• EXERCISE BRIEF:
If a line below contains the string "Name", return that line.

• Web document revisions:
((

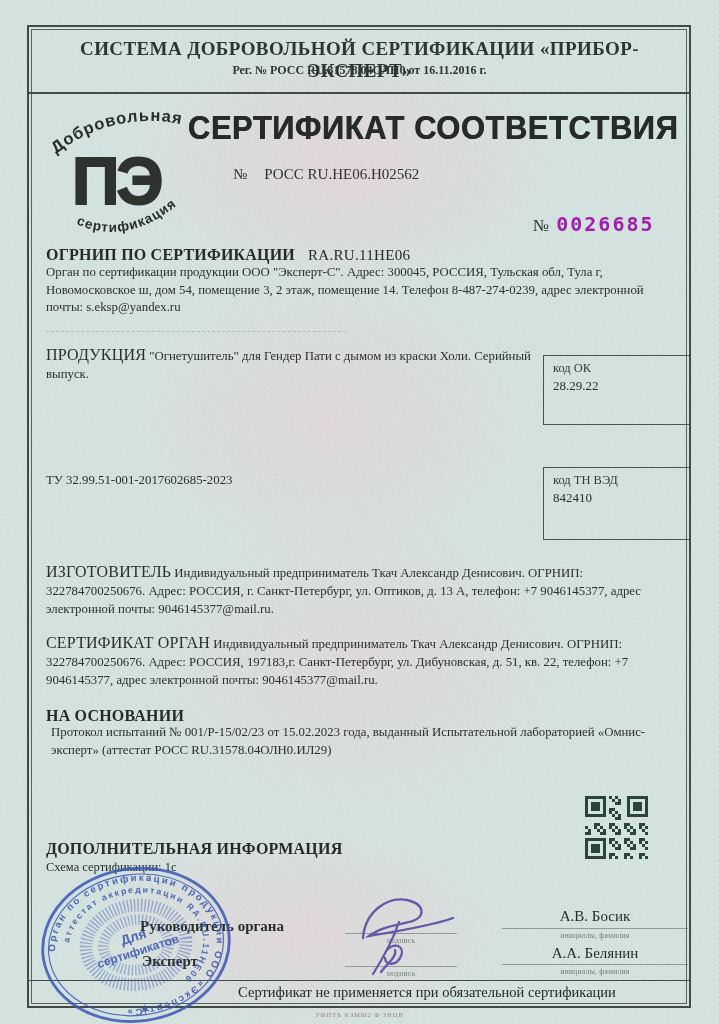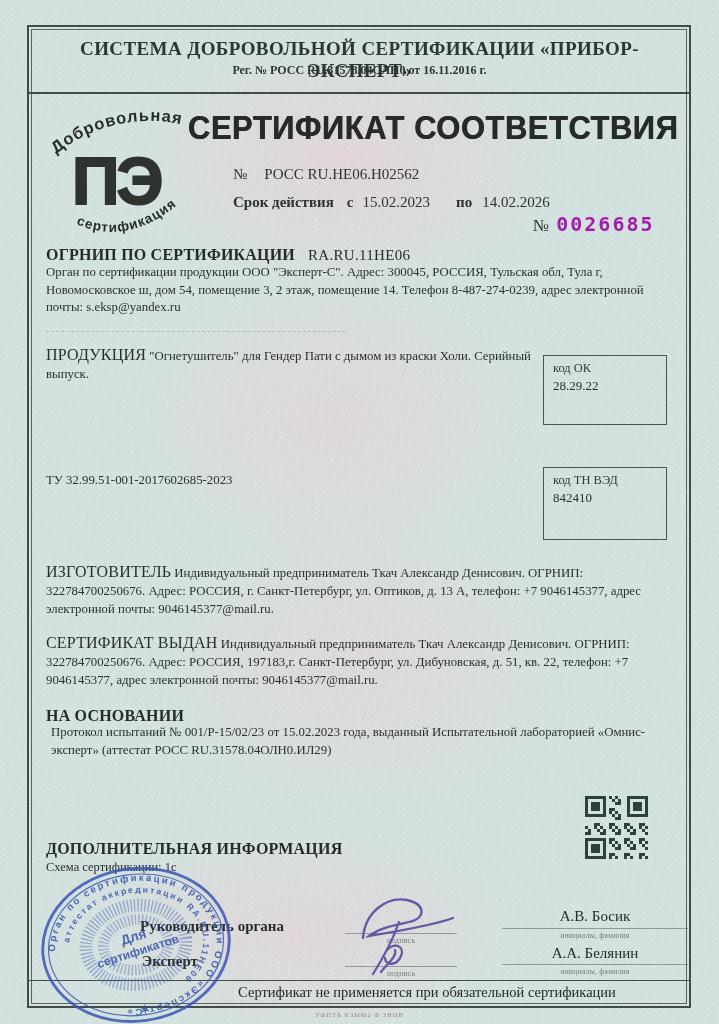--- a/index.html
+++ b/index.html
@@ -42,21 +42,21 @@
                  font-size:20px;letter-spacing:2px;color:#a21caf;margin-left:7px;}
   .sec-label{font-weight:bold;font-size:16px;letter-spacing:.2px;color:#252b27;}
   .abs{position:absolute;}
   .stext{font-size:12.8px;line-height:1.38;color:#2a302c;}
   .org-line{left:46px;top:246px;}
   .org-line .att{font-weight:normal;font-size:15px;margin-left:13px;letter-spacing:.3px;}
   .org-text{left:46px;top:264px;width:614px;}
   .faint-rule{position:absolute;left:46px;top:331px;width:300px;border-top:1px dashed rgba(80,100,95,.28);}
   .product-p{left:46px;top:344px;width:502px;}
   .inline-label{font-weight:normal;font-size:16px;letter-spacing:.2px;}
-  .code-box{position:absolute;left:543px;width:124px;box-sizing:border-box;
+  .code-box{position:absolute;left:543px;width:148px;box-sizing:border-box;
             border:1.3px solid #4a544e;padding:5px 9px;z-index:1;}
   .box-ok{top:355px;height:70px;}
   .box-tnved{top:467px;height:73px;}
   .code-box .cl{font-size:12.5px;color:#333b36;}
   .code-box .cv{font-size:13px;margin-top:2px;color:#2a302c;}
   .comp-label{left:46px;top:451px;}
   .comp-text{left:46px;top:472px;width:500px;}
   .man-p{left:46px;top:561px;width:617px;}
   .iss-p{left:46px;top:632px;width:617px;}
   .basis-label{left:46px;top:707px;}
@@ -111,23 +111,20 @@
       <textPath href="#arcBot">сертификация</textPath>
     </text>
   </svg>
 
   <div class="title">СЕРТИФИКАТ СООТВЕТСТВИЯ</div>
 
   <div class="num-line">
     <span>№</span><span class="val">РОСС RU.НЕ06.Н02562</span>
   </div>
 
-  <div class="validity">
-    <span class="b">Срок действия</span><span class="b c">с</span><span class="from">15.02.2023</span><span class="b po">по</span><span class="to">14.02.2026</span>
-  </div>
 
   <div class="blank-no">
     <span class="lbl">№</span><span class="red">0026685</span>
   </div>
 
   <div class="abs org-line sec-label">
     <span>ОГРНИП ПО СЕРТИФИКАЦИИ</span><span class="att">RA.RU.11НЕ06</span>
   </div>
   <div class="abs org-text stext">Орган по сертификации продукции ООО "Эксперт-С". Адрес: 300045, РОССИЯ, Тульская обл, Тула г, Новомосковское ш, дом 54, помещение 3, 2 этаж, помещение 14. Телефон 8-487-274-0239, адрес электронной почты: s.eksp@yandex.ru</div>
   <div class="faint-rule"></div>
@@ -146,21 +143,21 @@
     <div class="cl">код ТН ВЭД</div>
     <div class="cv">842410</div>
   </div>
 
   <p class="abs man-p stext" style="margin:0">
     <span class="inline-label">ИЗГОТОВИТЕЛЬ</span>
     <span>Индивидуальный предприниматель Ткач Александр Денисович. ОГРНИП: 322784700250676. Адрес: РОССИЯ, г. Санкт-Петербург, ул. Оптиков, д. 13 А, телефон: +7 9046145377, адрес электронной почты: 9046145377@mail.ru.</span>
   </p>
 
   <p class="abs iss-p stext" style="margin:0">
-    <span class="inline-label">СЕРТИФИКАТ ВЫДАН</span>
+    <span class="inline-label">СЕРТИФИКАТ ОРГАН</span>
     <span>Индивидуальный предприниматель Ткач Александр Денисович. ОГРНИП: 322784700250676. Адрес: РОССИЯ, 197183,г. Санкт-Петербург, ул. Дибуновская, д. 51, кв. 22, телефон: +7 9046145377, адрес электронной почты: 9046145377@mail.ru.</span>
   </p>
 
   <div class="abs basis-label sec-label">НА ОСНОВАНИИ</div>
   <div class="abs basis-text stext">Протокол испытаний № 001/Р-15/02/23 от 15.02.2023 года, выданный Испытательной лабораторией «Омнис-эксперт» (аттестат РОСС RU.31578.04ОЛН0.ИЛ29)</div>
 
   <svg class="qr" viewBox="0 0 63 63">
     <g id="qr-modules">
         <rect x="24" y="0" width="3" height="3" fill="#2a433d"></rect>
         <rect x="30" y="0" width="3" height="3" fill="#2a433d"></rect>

))
((

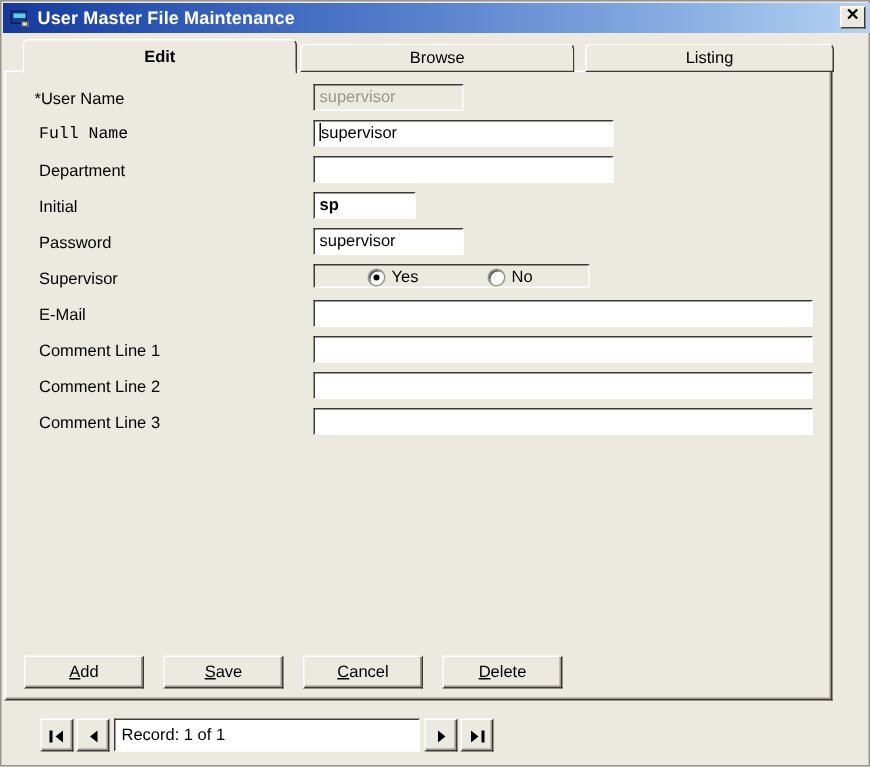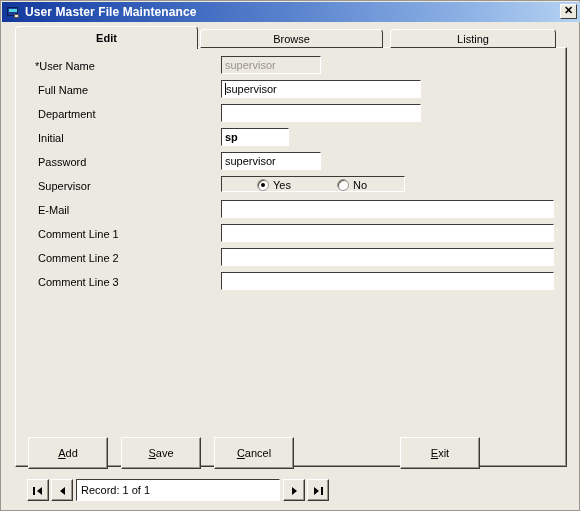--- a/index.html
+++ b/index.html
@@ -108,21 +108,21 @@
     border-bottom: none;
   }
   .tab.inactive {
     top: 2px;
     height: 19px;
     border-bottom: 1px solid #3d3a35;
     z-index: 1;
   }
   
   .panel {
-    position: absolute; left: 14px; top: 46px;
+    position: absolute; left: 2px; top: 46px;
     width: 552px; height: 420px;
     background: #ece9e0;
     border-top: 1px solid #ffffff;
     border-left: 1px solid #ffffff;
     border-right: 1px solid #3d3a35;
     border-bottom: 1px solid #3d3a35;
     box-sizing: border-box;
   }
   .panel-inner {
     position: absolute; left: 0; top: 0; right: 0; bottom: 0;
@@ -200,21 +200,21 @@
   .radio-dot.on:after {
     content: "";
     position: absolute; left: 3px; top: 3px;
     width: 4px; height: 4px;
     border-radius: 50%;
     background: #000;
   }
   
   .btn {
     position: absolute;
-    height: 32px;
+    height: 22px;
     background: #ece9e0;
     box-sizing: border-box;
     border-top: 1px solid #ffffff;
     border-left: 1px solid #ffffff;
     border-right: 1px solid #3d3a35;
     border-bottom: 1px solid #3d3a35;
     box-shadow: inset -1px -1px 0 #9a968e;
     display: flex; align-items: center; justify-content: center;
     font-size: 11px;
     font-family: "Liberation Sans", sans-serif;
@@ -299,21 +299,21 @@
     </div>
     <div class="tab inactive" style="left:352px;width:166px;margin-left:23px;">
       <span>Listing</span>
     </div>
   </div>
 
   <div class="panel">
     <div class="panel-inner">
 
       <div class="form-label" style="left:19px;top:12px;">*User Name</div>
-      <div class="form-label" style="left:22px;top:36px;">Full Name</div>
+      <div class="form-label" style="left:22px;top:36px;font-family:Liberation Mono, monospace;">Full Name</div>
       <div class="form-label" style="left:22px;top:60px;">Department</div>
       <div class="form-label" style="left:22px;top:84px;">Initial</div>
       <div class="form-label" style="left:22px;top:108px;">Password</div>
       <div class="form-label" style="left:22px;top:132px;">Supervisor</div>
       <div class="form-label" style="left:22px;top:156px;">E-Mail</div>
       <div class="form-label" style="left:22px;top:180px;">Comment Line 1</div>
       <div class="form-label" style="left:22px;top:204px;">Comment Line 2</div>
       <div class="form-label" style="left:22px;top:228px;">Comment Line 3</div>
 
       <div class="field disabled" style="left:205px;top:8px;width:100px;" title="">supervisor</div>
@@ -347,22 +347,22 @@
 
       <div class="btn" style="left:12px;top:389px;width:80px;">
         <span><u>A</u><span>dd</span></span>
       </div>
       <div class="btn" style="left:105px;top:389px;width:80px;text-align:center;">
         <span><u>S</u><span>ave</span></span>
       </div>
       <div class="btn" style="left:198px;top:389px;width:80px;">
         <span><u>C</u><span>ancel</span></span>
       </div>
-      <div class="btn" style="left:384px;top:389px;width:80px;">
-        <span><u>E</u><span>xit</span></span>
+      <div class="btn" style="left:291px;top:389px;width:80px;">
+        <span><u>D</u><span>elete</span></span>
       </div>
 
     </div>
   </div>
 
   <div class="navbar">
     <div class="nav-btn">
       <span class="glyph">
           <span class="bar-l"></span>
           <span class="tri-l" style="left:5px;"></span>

))
((

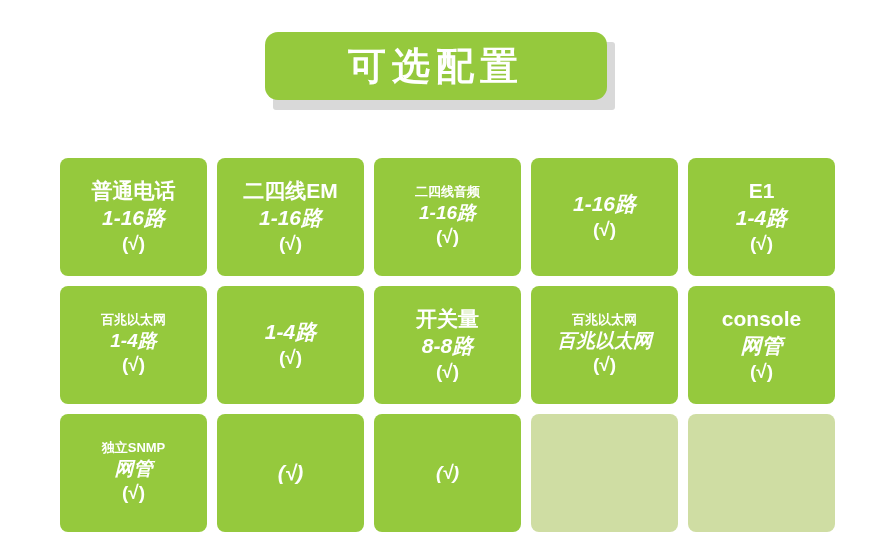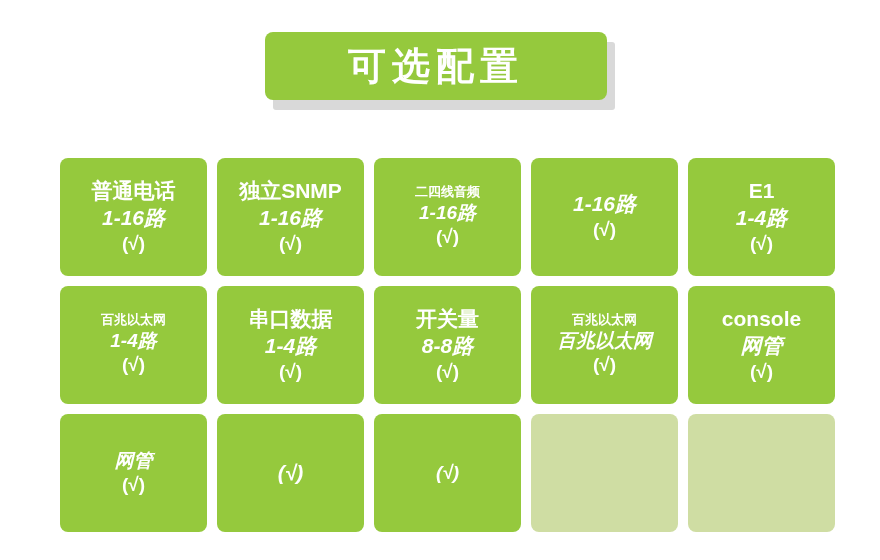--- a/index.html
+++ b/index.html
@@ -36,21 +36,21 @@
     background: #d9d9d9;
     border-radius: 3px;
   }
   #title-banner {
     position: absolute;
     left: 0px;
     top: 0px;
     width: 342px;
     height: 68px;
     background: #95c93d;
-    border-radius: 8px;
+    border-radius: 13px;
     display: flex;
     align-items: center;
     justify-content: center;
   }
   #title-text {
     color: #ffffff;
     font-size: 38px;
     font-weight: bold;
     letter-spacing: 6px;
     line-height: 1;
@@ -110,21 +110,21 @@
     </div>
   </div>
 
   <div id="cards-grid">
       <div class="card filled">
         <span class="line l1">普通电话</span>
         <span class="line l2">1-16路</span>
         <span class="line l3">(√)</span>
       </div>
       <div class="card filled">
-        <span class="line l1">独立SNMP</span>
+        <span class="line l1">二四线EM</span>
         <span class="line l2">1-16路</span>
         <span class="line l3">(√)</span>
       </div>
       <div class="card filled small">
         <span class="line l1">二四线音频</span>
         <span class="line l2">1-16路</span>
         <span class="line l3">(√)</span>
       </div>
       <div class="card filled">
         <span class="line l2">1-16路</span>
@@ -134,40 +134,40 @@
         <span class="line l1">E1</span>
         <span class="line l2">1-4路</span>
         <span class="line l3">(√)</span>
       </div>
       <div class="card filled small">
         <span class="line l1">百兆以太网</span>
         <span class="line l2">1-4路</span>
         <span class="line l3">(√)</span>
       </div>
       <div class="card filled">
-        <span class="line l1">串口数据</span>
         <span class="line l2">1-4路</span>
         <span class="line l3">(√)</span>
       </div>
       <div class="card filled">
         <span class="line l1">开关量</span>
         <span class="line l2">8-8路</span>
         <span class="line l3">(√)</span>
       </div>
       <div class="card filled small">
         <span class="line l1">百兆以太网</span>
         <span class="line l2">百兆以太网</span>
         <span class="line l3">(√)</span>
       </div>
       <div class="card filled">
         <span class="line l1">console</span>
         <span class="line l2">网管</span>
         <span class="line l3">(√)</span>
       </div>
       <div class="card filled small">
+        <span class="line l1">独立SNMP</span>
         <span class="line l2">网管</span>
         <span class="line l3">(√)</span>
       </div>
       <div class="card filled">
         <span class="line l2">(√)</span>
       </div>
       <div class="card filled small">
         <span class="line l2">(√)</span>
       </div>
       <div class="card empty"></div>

))

• SOLUTION TO THE EXERCISE:
       <div class="form-label" style="left:19px;top:12px;">*User Name</div>
-      <div class="form-label" style="left:22px;top:36px;">Full Name</div>
+      <div class="form-label" style="left:22px;top:36px;font-family:Liberation Mono, monospace;">Full Name</div>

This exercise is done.